Maintenant supposons que l’on veuille communiquer cette expérience d’écoute de la musique à quelqu’un de sourd, ou qui n’entend que deux notes de musique. Si l’on utilise le langage habituel qu’utilisent deux musiciens ou deux mélomanes, on ne pourra pas se faire comprendre d’un sourd. Il va falloir essayer d’utiliser un langage approchant, un langage que les sourds pourront comprendre. On parlera alors en termes analogiques, en utilisant des métaphores, par exemple en utilisant un vocabulaire portant sur la lumière et la couleur. C’est ce qu’on fait aussi lorsqu’un vocabulaire est trop pauvre dans un domaine. On va utiliser le vocabulaire d’un autre domaine pour le faire comprendre de manière presque poétique, en tout cas de manière analogique. C’est ce que fait l’œnologue par exemple lorsqu’il utilise le terme de ‘robe’, de ‘cuisse’, de ‘rondeur’, de ‘vigueur’ d’un vin et autres termes merveilleux. Imaginez que vous n’ayez jamais bu de vin.. Ces termes paraîtrons pour le moins abscons, et on se dira, mais de quoi parlent ils ? Mais si l’on est œnologue soi-même, le discours d’un autre œnologue est très parlant. Pourtant il n’est pas question de la structure chimique du vin. Simplement du ressenti de l’œnologue.. Maintenant que l’on connaît bien la chimie du vin, on peut mettre en relation ces termes avec la structure chimique du vin. Mais lorsque la chimie n’était pas bien développée, ces œnologues pouvaient décrire assez précisément un vin au travers simplement de ces termes de ressenti, c’est-à-dire à partir d’un point de vue «intérieur» et non comme le chimiste à partir d’un point de vue «extérieur».
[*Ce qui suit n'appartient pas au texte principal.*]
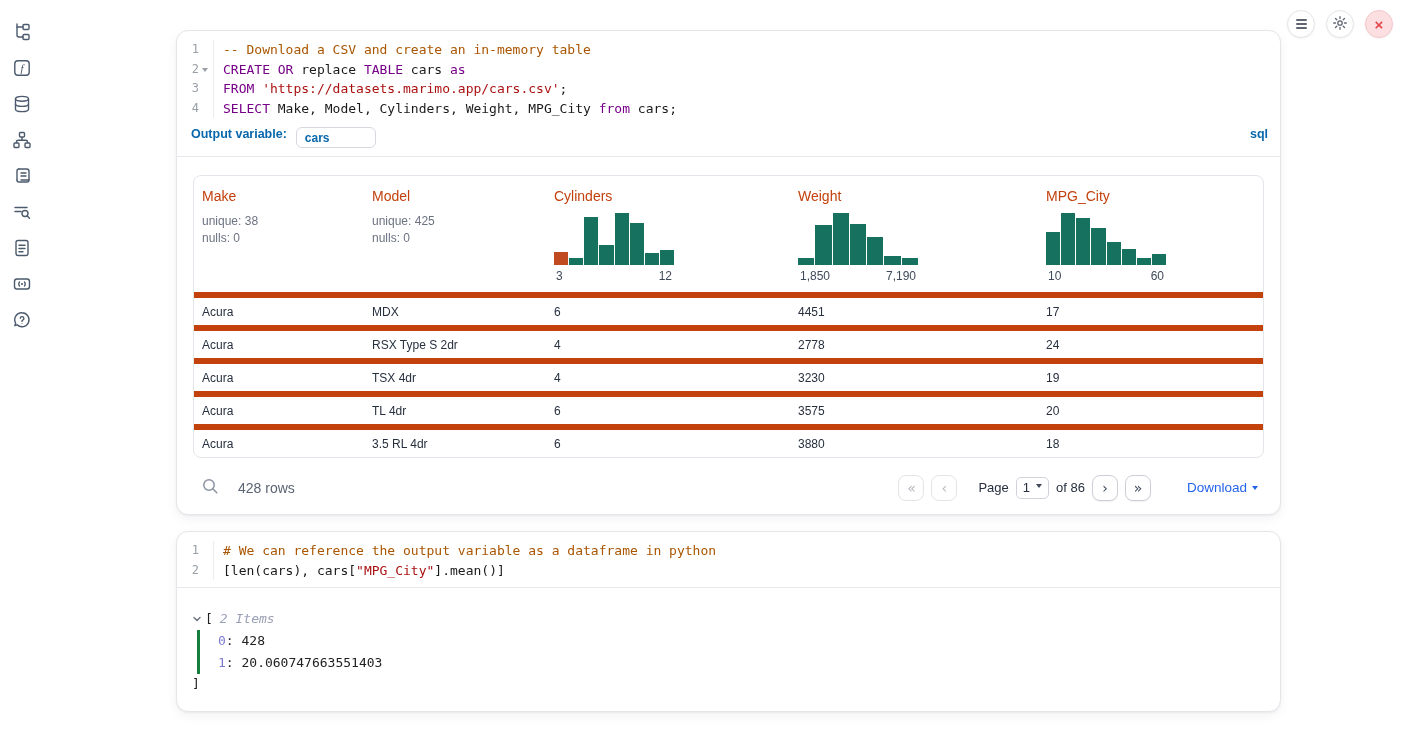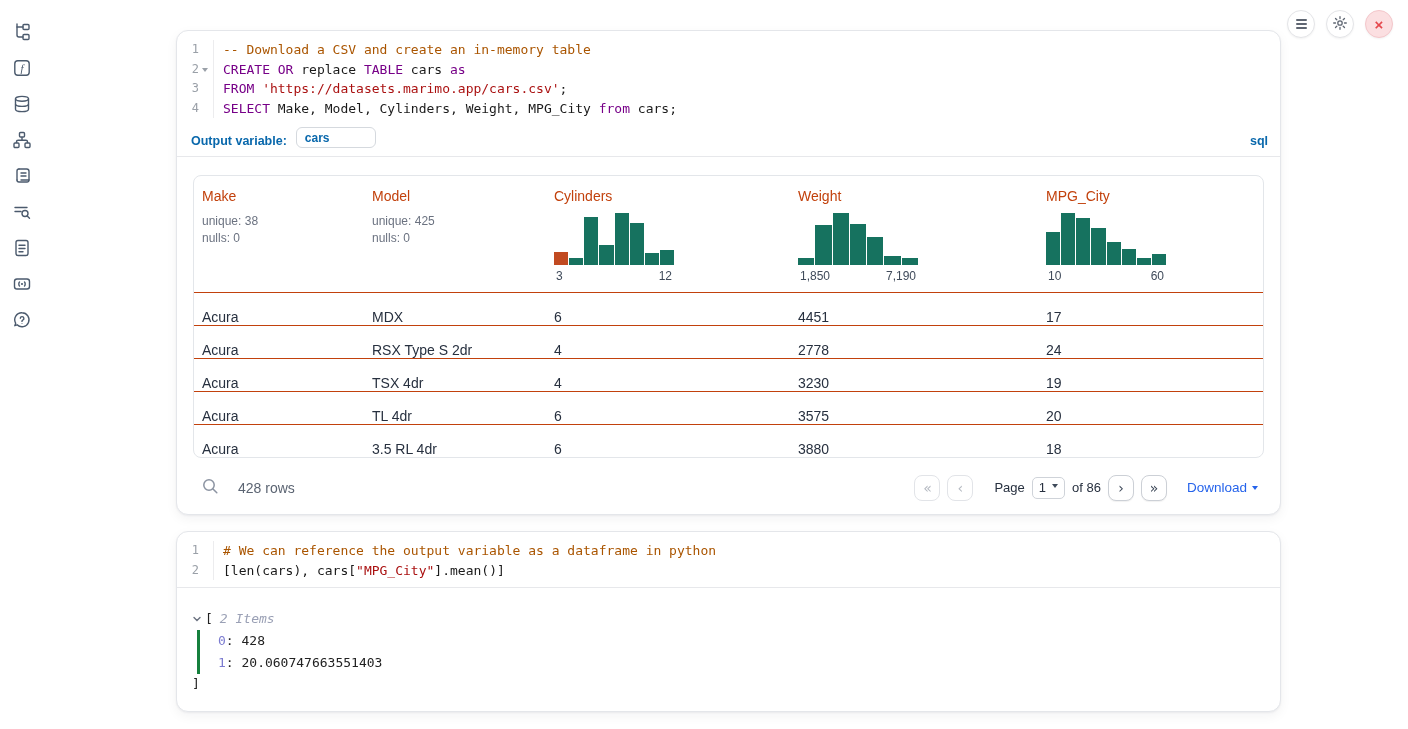--- a/index.html
+++ b/index.html
@@ -40,21 +40,21 @@
   .fold { width:10px; height:10px; display:inline-flex; align-items:center; justify-content:center; margin-left:1px; }
   .code-text { padding-left:9px; white-space:pre; color:#1a1a1a; }
   .tok-kw  { color:#770088; }
   .tok-com { color:#aa5500; }
   .tok-str { color:#aa1111; }
   .tok-plain { color:#1a1a1a; }
 
   .caret-down { width:0; height:0; border:3.5px solid transparent; border-top:4.5px solid currentColor;
     display:inline-block; margin-top:4px; }
 
-  .outvar-bar { display:flex; align-items:flex-end; padding:2px 12px 8px 14px; }
+  .outvar-bar { display:flex; align-items:flex-start; padding:2px 12px 8px 14px; }
   .outvar-label { font-size:12.5px; font-weight:bold; color:#0968ac; margin-right:9px; }
   .outvar-input { width:80px; height:21px; border:1px solid #d5d9de; border-radius:6px; padding:0 8px;
     font-family:"Liberation Sans", sans-serif; font-size:12px; font-weight:bold; color:#0968ac; outline:none; }
   .lang-badge { margin-left:auto; font-size:12.5px; font-weight:bold; color:#0968ac; cursor:pointer; }
 
   .cell-divider { border-top:1px solid #e7e8eb; }
   .outputs { padding:18px 16px 0 16px; }
 
   
   .data-table { border:1px solid #e3e6ea; border-radius:8px; overflow:hidden; }
@@ -62,38 +62,38 @@
   .col { padding:0 8px; }
   .col-0 { width:170px; } .col-1 { width:182px; } .col-2 { width:244px; } .col-3 { width:248px; } .col-4 { flex:1; }
   .th { display:flex; flex-direction:column; }
   .th-name { font-size:14px; color:#c2410c; margin-bottom:9px; }
   .th-stats { font-size:12px; color:#6b7280; line-height:17px; }
   .hist { width:120px; margin-top:auto; }
   .hist-bars { height:52px; display:flex; align-items:flex-end; gap:1px; }
   .hist-bar { flex:1; background:#16725f; }
   .hist-bar.orange { background:#c14a21; }
   .hist-labels { display:flex; justify-content:space-between; font-size:12px; color:#3f4a5a; margin-top:4px; padding:0 2px; }
-  .tr { display:flex; align-items:flex-end; height:33px; border-top:1px solid #c2410c;
-    font-size:14px; color:#27303f; }
+  .tr { display:flex; align-items:center; height:33px; border-top:6px solid #c2410c;
+    font-size:12px; color:#27303f; }
 
   
   .table-footer { display:flex; align-items:center; padding:13px 6px 0 6px; height:46px; }
   .icon-btn { border:none; background:none; padding:0; width:22px; height:22px; color:#8b93a1;
     display:flex; align-items:center; justify-content:center; cursor:pointer; }
   .row-count { margin-left:17px; font-size:14px; color:#5b6472; }
   .pager { margin-left:auto; display:flex; align-items:center; gap:7px; font-size:13px; color:#27303f; }
   .pg-btn { width:26px; height:26px; border:1px solid #ccd0d6; border-radius:8px; background:#fff;
     display:flex; align-items:center; justify-content:center; font-size:14px; color:#3f4a5a;
     box-shadow:0 1px 1px rgba(0,0,0,.06); cursor:pointer; padding:0; font-family:"DejaVu Sans", sans-serif; }
   .pg-btn.disabled { color:#b3b8c0; border-color:#e2e4e8; box-shadow:none; }
   .page-word { margin-left:14px; }
   .page-select { display:inline-flex; align-items:center; gap:6px; border:1px solid #cfd3d9; border-radius:5px;
     height:22px; padding:0 6px; cursor:pointer; color:#27303f; }
   .page-select .caret-down { color:#3f4a5a; margin-top:0; }
-  .download { margin-left:13px; display:inline-flex; align-items:center; gap:5px; color:#2563eb;
+  .download { margin-left:29px; display:inline-flex; align-items:center; gap:5px; color:#2563eb;
     font-size:13.5px; cursor:pointer; }
   .download .caret-down { color:#2563eb; }
 
   
   .tree { font-family:"DejaVu Sans Mono", monospace; font-size:13px; color:#222;
     padding:20px 0 0 15px; line-height:21px; }
   .tree-head { display:flex; align-items:center; }
   .tree-chev { color:#6b7280; margin-right:3px; display:inline-flex; }
   .items-label { color:#9aa0b5; font-style:italic; margin-left:7px; }
   .tree-body { margin-left:5px; border-left:3px solid #15803d; padding-left:18px; margin-top:1px; }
C’est le langage que l’on peut utiliser pour expliquer des sensations et des ressentis. Ces ressentis décrivent une expérience, et les mots que l’on utilise alors sont comme dans le cas de l’œnologie, deviennent relativement «parlants» pour ceux qui ont déjà fait cette expérience. Ce qui permet de communiquer un tant soit peu de vécu et de faire «goûter» un peu de ce vécu à d’autres personnes sensibles à ce type de langage. En d’autres termes, les mots que utilisés sont des expériences vécues «du dedans» et non pas des expériences vécues «du dehors», comme pourrait le faire un traité scientifique. Par exemple l’expérience de l’orgasme peut être décrite en termes de neurotransmetteurs (endorphines, dopamine, acétylcholine,..). Mais cela ne permet pas de communiquer l’effet que cela fait d’avoir un orgasme. Dès qu’on l’a vécu, on sait ce que c’est, on peut essayer d’en parler de le décrire à quelqu’un d’autre. Si cette autre personne a vécu aussi un orgasme, alors les mots prendront tout leur sens parce qu’alors cela correspondra à un ressenti relativement voisin (on n’est jamais sûr que l’autre ait exactement la même expérience que nous). De même, il est pratiquement impossible de décrire la saveur d’une orange a celui qui n’en a jamais goûté.

On atteint là à l’intersubjectivité. Rien ne nous dit qu’effectivement les expériences que nous faisons vous et moi sont les mêmes, que le parfum du vin, le goût de l’orange, l’écoute de la musique et le plaisir de l’orgasme sont les mêmes. Mais ils sont suffisamment proches pour que nous puissions partager des représentations, des idées, des ressentis, c’est-à-dire pour que nous puissions communiquer, nous mettre d’accord, pour que nous puissions disposer d’un «nous».